--- INPUT DATA ---
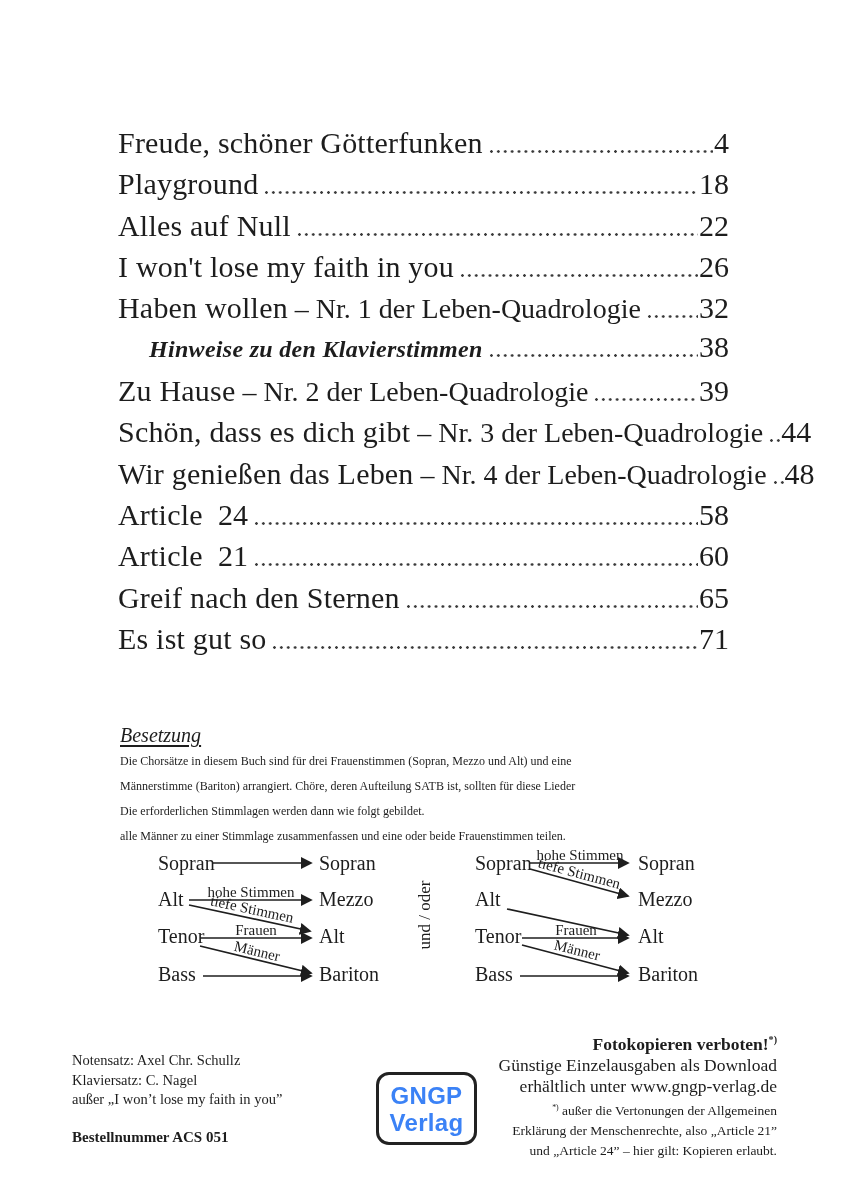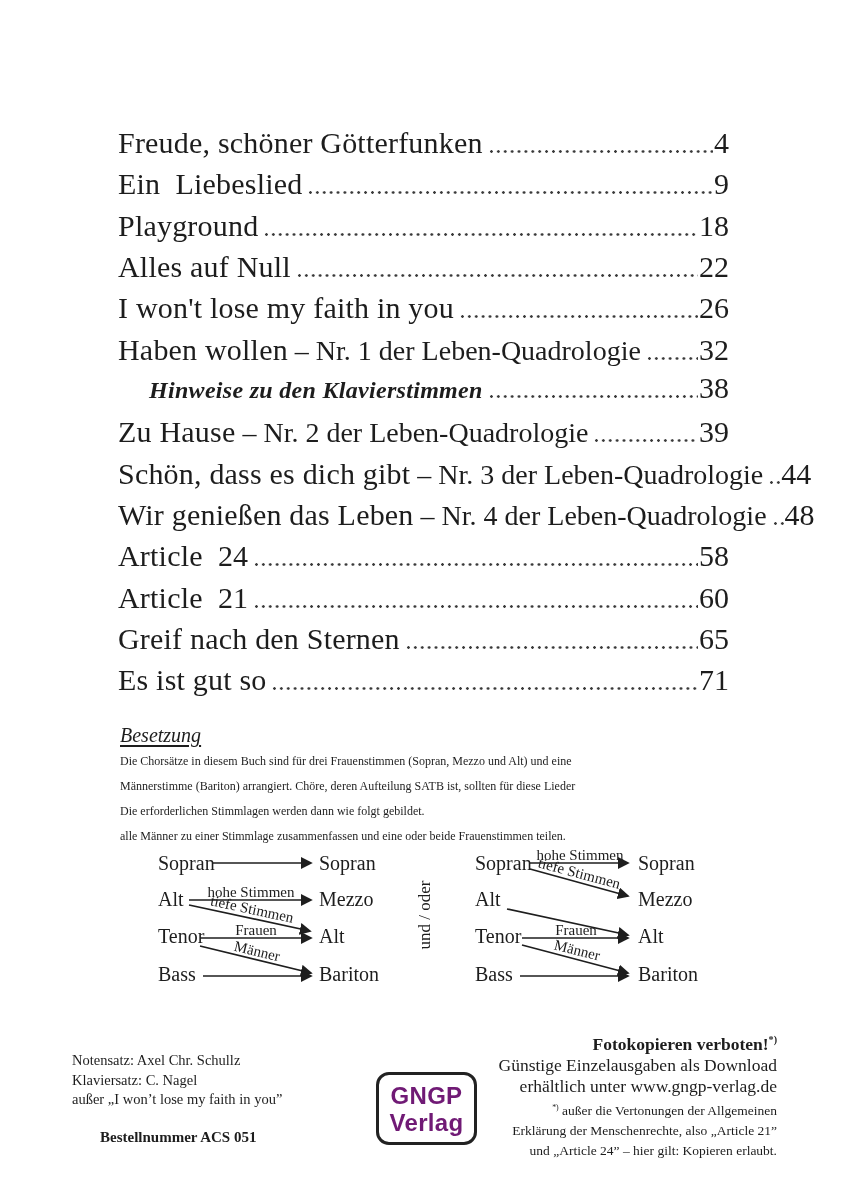--- a/index.html
+++ b/index.html
@@ -44,50 +44,45 @@
   .arrow-label { font-size:15px; fill:#1d1d1d; font-family:"Liberation Serif", serif; text-anchor:middle; }
   .arrow-line { stroke:#1e1e1e; stroke-width:1.7px; fill:none; }
   .connector {
     position:absolute; left:403px; top:857px; width:44px; height:116px;
     display:flex; align-items:center; justify-content:center;
   }
   .connector span { transform:rotate(-90deg); white-space:nowrap; font-size:17px; }
 
   
   .footer-left { position:absolute; left:72px; top:1051px; font-size:14.5px; line-height:19.7px; }
-  .order-number { position:absolute; left:72px; top:1129px; font-size:15px; font-weight:bold;margin-left:28px; }
+  .order-number { position:absolute; left:72px; top:1129px; font-size:15px; font-weight:bold; }
   .publisher-logo {
     position:absolute; left:376px; top:1072px; width:95px; height:67px;
     border:3.2px solid #222; border-radius:13px;
     display:flex; flex-direction:column; align-items:center; justify-content:center;
     font-family:"Liberation Sans", sans-serif; font-weight:bold; font-size:24px; line-height:27px;
-    color:#701a75; letter-spacing:0.3px;
+    color:#3b82f6; letter-spacing:0.3px;
   }
   .footer-right { position:absolute; right:71px; top:1034px; text-align:right; }
   .fr-headline { font-size:17.5px; font-weight:bold; line-height:21px;text-align:right; }
   .fr-line { font-size:17.5px; line-height:21px; }
   .fr-note { font-size:13.5px; line-height:19.8px; }
   .fr-note.first { margin-top:4px; }
   sup { font-size:0.58em; line-height:0; vertical-align:super; letter-spacing:0; }
 </style>
 </head>
 <body>
 
 <div class="page">
 
   <div class="toc">
     <div class="toc-row">
       <span class="toc-title">Freude, schöner Götterfunken</span>
       <span class="toc-leader"></span>
       <span class="toc-page">4</span>
-    </div>
-    <div class="toc-row">
-      <span class="toc-title">Ein Liebeslied</span>
-      <span class="toc-leader"></span>
-      <span class="toc-page">9</span>
     </div>
     <div class="toc-row">
       <span class="toc-title">Playground</span>
       <span class="toc-leader"></span>
       <span class="toc-page">18</span>
     </div>
     <div class="toc-row">
       <span class="toc-title">Alles auf Null</span>
       <span class="toc-leader"></span>
       <span class="toc-page">22</span>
---
The answer must be the full listing, restated word for word, with no pictures in it.

--- a/index.html
+++ b/index.html
@@ -44,50 +44,45 @@
   .arrow-label { font-size:15px; fill:#1d1d1d; font-family:"Liberation Serif", serif; text-anchor:middle; }
   .arrow-line { stroke:#1e1e1e; stroke-width:1.7px; fill:none; }
   .connector {
     position:absolute; left:403px; top:857px; width:44px; height:116px;
     display:flex; align-items:center; justify-content:center;
   }
   .connector span { transform:rotate(-90deg); white-space:nowrap; font-size:17px; }
 
   
   .footer-left { position:absolute; left:72px; top:1051px; font-size:14.5px; line-height:19.7px; }
-  .order-number { position:absolute; left:72px; top:1129px; font-size:15px; font-weight:bold;margin-left:28px; }
+  .order-number { position:absolute; left:72px; top:1129px; font-size:15px; font-weight:bold; }
   .publisher-logo {
     position:absolute; left:376px; top:1072px; width:95px; height:67px;
     border:3.2px solid #222; border-radius:13px;
     display:flex; flex-direction:column; align-items:center; justify-content:center;
     font-family:"Liberation Sans", sans-serif; font-weight:bold; font-size:24px; line-height:27px;
-    color:#701a75; letter-spacing:0.3px;
+    color:#3b82f6; letter-spacing:0.3px;
   }
   .footer-right { position:absolute; right:71px; top:1034px; text-align:right; }
   .fr-headline { font-size:17.5px; font-weight:bold; line-height:21px;text-align:right; }
   .fr-line { font-size:17.5px; line-height:21px; }
   .fr-note { font-size:13.5px; line-height:19.8px; }
   .fr-note.first { margin-top:4px; }
   sup { font-size:0.58em; line-height:0; vertical-align:super; letter-spacing:0; }
 </style>
 </head>
 <body>
 
 <div class="page">
 
   <div class="toc">
     <div class="toc-row">
       <span class="toc-title">Freude, schöner Götterfunken</span>
       <span class="toc-leader"></span>
       <span class="toc-page">4</span>
-    </div>
-    <div class="toc-row">
-      <span class="toc-title">Ein Liebeslied</span>
-      <span class="toc-leader"></span>
-      <span class="toc-page">9</span>
     </div>
     <div class="toc-row">
       <span class="toc-title">Playground</span>
       <span class="toc-leader"></span>
       <span class="toc-page">18</span>
     </div>
     <div class="toc-row">
       <span class="toc-title">Alles auf Null</span>
       <span class="toc-leader"></span>
       <span class="toc-page">22</span>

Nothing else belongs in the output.